Une société prévoit un licenciement économique collectif de moins de 10 salariés et engage une information-consultation. Le CSE vote une expertise pour « projet important ».
L’employeur conteste la délibération. Le tribunal judiciaire annule l’expertise au motif d’une absence de « projet important » sans préciser que la procédure de consultation sur le petit licenciement économique collectif ne prévoit pas de recours à l’expertise (sauf expertise libre à la charge du CSE).
Le Tribunal estime cependant que la contestation de l’expertise par l’employeur avait suspendu le délai de consultation sur le projet de licenciement économique !
La Cour de cassation censure ce raisonnement et tranche elle-même l’affaire (cassation sans renvoi) :
🔹 Le CSE ne peut invoquer un « projet important » (art.
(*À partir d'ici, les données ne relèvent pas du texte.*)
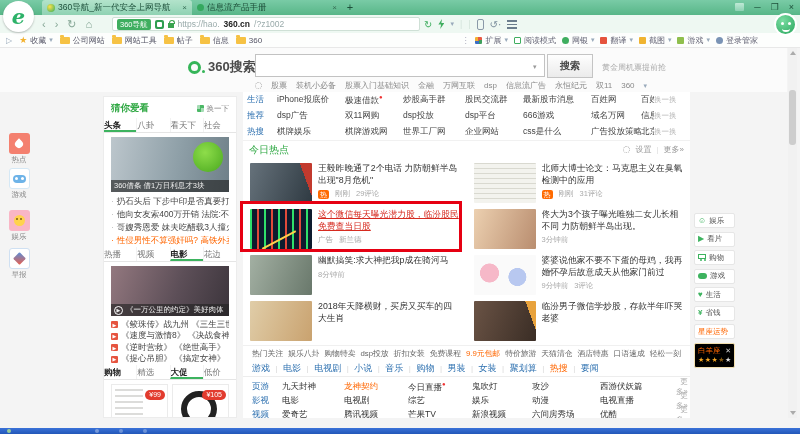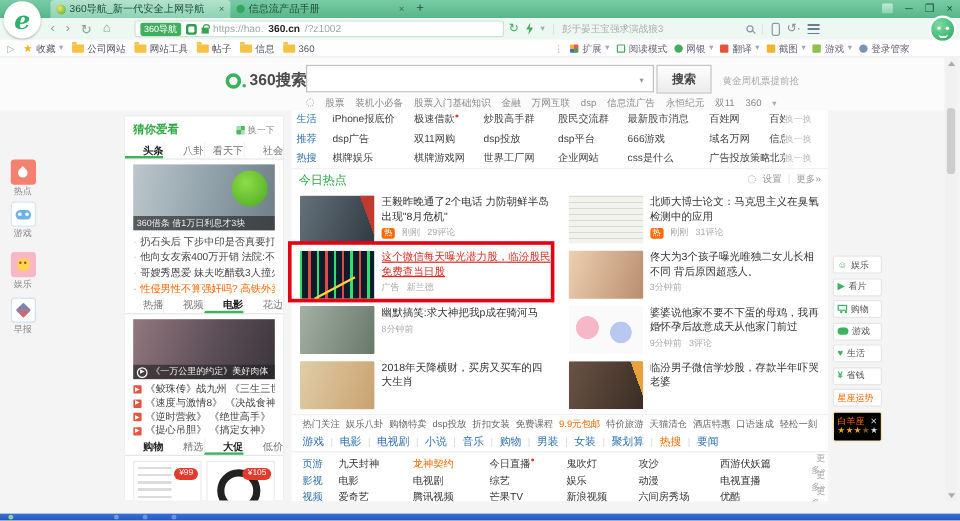--- a/index.html
+++ b/index.html
@@ -81,21 +81,21 @@
   .ntitem{color:#444;overflow:hidden;white-space:nowrap}
   .ntswap{color:#bbb;font-size:7.5px}
   .reddot{color:#e33;font-size:6px;vertical-align:super}
 
   .leftcol{position:absolute;left:103px;top:48px;width:134px;height:322px;background:#fff;border:1px solid #ececec;padding:0 7px;overflow:hidden}
   .lhead{display:flex;justify-content:space-between;align-items:center;height:19px;margin-top:2px}
   .ltitle{color:#2fa843;font-weight:bold;font-size:9.5px}
   .lswitch{color:#888;font-size:7.5px;display:flex;gap:3px;align-items:center}
   .gicon{width:7px;height:7px;background:conic-gradient(#4bb866 0 25%,#a5dcb4 0 50%,#4bb866 0 75%,#a5dcb4 0);border-radius:1px}
   .ltabs{display:flex;height:15px;border-bottom:1px solid #e5e5e5;font-size:8.5px;color:#777;margin:0 -7px}
-  .ltab{flex:1;text-align:right;line-height:15px;border-left:1px solid #f2f2f2;white-space:nowrap;overflow:hidden}
+  .ltab{flex:1;text-align:left;line-height:15px;border-left:1px solid #f2f2f2;white-space:nowrap;overflow:hidden}
   .ltab:first-child{border-left:none}
   .ltab.active{color:#222;font-weight:bold;border-bottom:2px solid #3db35f}
   .ltab.head{color:#222;font-weight:bold}
   .limg{position:relative;height:55px;margin-top:4px;overflow:hidden}
   .limg1{background:linear-gradient(100deg,#bcc6cc 0%,#8fa0a8 55%,#6e7f88 100%)}
   .limg1:before{content:"";position:absolute;right:6px;top:5px;width:30px;height:30px;border-radius:50%;background:radial-gradient(circle at 40% 35%,#8edd4a,#49a81e)}
   .lcap{position:absolute;left:0;right:0;bottom:0;background:rgba(35,35,35,.65);color:#eee;font-size:7.5px;padding:1px 3px;white-space:nowrap;overflow:hidden;display:flex;gap:3px;align-items:center}
   .llist{margin-top:3px;font-size:8.5px;color:#444}
   .li{height:13px;line-height:13px;white-space:nowrap;overflow:hidden}
   .li .b{color:#bbb;margin-right:3px}
@@ -235,24 +235,20 @@
       <span class="lock"></span>
       <span class="u-dim">https://hao.</span>
         <span class="u-dom">360.cn</span>
         <span class="u-dim">/?z1002</span>
     </div>
     <div class="addr-right">
       <span class="ico-compat">↻</span>
       <span class="bolt"></span>
       <span class="caret">▾</span>
       <span class="sep-v">|</span>
-      <div class="tbsearch">
-        <span class="q">彭于晏王宝强求演战狼3</span>
-        <span class="mag"></span>
-      </div>
       <span class="sep-v">|</span>
       <span class="phone"></span>
       <span style="color:#7d8f9e;font-size:10px">↺·</span>
       <span class="hamb"></span>
     </div>
   </div>
   <div class="avatar"></div>
 
   <div class="bookbar">
     <div class="bm-left">
@@ -492,21 +488,21 @@
             <div class="ttitle ad">这个微信每天曝光潜力股，临汾股民免费查当日股</div>
           <div class="tmeta">
               <span>广告</span>
               <span>新兰德</span>
             </div>
           </div>
       </div>
       <div class="titem">
         <div class="tthumb th4"></div>
         <div class="ttext">
-            <div class="ttitle">佟大为3个孩子曝光唯独二女儿长相不同 背后原因超惑人。</div>
+            <div class="ttitle">佟大为3个孩子曝光唯独二女儿长相不同 力防朝鲜半岛出现。</div>
           <div class="tmeta">
               <span>3分钟前</span>
             </div>
           </div>
       </div>
       <div class="titem">
         <div class="tthumb th5"></div>
         <div class="ttext">
             <div class="ttitle">幽默搞笑:求大神把我p成在骑河马</div>
           <div class="tmeta">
L. 2315-94, 2°) qu’à la condition de démontrer, dès la date de sa délibération, un projet suffisamment abouti, en dehors du seul projet de licenciement collectif ou des mesures précises.
🔹 Lorsque le licenciement porte sur moins de 10 salariés (art. L. 1233-8), aucune expertise n’étant prévue par les textes propres à cette procédure, la contestation d’une expertise « projet important » décidée en parallèle n’a pas d’effet suspensif sur le délai légal d’un mois pour la consultation sur les licenciements.
🔹 Conséquence : le CSE est réputé avoir rendu son avis à l’expiration du délai d’un mois, sans attendre l’issue du contentieux sur l’expertise.
Une décision qui sort de la confusion créée par la décision du Tribunal Judiciaire de Paris, sécurise les employeurs face aux manœuvres dilatoires et rappelle l’exigence de précision attendue du CSE au moment de déclencher une expertise.